[Change listing data]
^^^^^^^^^^^^^^^^
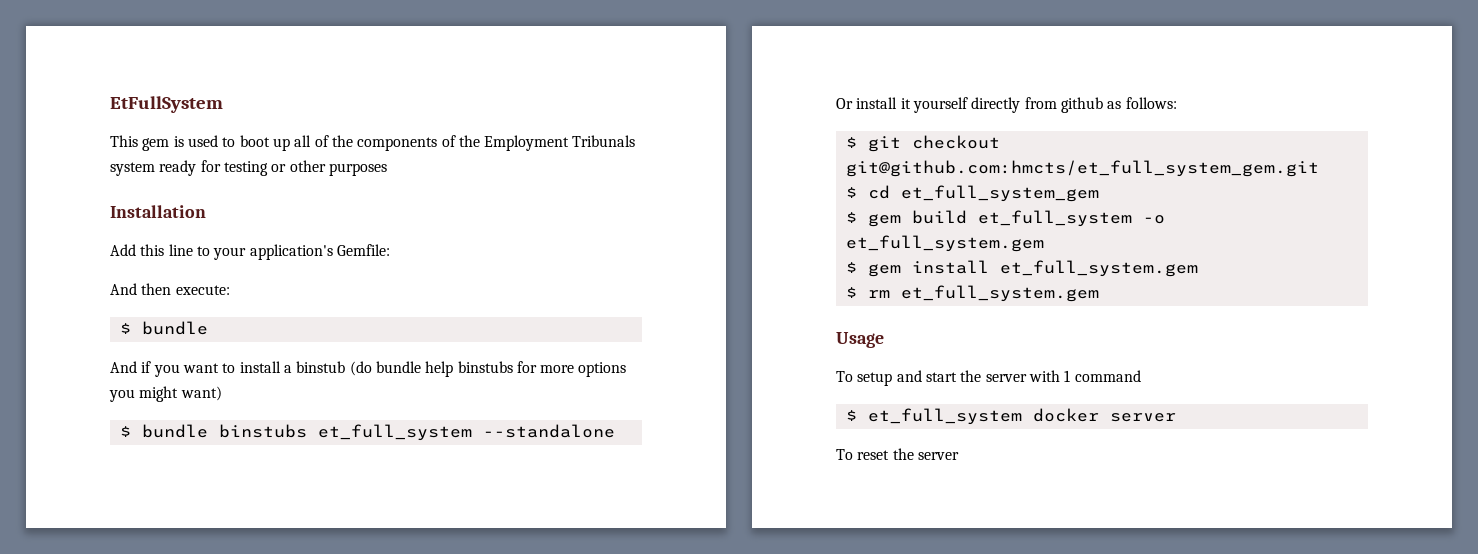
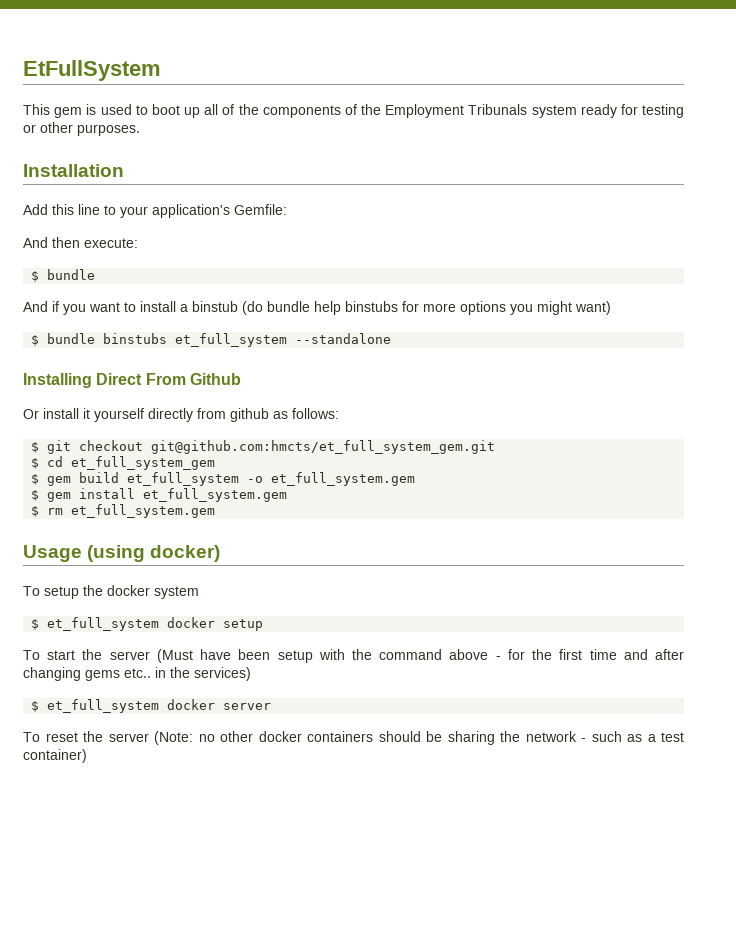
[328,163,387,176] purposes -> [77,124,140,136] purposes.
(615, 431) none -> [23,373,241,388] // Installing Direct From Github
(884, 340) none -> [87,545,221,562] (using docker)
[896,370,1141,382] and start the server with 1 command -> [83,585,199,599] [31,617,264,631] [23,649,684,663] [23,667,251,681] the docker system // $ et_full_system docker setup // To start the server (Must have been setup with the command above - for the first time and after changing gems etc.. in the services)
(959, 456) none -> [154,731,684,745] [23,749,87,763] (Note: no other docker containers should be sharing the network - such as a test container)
^^^^^^^^^^^^^^^^
# PROBLEM TO WORK ON
Restate word for word only the lines from where the entries begin through the one with "[896,370,1141,382] and start"; omit the pictures.

# ANSWER SPACE
[328,163,387,176] purposes -> [77,124,140,136] purposes.
(615, 431) none -> [23,373,241,388] // Installing Direct From Github
(884, 340) none -> [87,545,221,562] (using docker)
[896,370,1141,382] and start the server with 1 command -> [83,585,199,599] [31,617,264,631] [23,649,684,663] [23,667,251,681] the docker system // $ et_full_system docker setup // To start the server (Must have been setup with the command above - for the first time and after changing gems etc.. in the services)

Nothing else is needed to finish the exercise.